_PROMPT_.
Each line of the listing where "Than" appears should be reported.

• • • •

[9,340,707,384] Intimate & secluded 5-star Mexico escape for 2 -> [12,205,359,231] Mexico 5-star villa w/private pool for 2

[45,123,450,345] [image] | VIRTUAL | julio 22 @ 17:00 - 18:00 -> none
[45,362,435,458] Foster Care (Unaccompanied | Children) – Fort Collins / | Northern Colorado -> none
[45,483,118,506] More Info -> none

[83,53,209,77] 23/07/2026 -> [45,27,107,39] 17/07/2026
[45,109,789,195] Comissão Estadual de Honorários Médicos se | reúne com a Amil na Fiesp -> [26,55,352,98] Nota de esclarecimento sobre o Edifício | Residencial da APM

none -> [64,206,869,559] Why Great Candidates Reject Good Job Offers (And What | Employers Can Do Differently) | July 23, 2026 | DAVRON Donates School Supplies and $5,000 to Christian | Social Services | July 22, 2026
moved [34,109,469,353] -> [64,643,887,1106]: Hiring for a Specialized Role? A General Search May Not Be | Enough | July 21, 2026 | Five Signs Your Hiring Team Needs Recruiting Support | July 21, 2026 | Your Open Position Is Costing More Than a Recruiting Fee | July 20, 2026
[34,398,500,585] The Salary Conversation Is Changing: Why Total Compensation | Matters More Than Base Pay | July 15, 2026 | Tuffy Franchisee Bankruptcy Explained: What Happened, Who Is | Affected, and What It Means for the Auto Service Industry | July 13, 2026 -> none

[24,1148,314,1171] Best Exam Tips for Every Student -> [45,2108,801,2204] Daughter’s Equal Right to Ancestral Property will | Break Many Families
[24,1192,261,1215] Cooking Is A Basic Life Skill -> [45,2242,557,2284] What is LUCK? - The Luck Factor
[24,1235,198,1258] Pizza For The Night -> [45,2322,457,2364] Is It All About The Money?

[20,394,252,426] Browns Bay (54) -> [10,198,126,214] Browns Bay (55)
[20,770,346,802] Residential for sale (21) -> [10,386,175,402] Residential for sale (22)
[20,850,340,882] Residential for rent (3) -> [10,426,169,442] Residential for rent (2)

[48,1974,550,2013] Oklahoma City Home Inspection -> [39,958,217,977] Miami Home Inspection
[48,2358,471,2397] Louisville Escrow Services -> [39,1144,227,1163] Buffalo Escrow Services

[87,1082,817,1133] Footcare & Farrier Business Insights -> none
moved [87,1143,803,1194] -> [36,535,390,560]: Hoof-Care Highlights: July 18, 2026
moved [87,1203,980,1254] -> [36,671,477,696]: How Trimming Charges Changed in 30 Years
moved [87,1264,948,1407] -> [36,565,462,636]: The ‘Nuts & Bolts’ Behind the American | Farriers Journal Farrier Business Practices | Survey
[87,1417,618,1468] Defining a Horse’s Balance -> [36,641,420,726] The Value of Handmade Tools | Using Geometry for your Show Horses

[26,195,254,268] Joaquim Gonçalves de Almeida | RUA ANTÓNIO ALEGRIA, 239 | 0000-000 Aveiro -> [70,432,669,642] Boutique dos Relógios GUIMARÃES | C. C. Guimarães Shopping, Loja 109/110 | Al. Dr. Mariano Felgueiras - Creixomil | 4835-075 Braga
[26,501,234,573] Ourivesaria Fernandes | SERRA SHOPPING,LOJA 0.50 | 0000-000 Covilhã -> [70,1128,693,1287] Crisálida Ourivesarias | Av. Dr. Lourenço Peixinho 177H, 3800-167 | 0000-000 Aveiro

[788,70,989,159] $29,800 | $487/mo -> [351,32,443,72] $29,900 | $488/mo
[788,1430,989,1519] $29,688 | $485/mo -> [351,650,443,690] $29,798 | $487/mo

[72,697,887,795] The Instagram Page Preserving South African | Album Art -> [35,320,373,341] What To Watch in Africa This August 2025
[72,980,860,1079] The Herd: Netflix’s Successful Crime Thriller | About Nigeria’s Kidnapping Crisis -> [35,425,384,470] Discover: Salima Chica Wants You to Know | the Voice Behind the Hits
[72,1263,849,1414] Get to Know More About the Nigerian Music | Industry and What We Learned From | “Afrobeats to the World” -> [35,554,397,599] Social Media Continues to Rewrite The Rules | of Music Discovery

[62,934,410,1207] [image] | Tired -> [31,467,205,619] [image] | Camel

• • • •

_RESULT FOR THIS TASK_.
moved [34,109,469,353] -> [64,643,887,1106]: Hiring for a Specialized Role? A General Search May Not Be | Enough | July 21, 2026 | Five Signs Your Hiring Team Needs Recruiting Support | July 21, 2026 | Your Open Position Is Costing More Than a Recruiting Fee | July 20, 2026
[34,398,500,585] The Salary Conversation Is Changing: Why Total Compensation | Matters More Than Base Pay | July 15, 2026 | Tuffy Franchisee Bankruptcy Explained: What Happened, Who Is | Affected, and What It Means for the Auto Service Industry | July 13, 2026 -> none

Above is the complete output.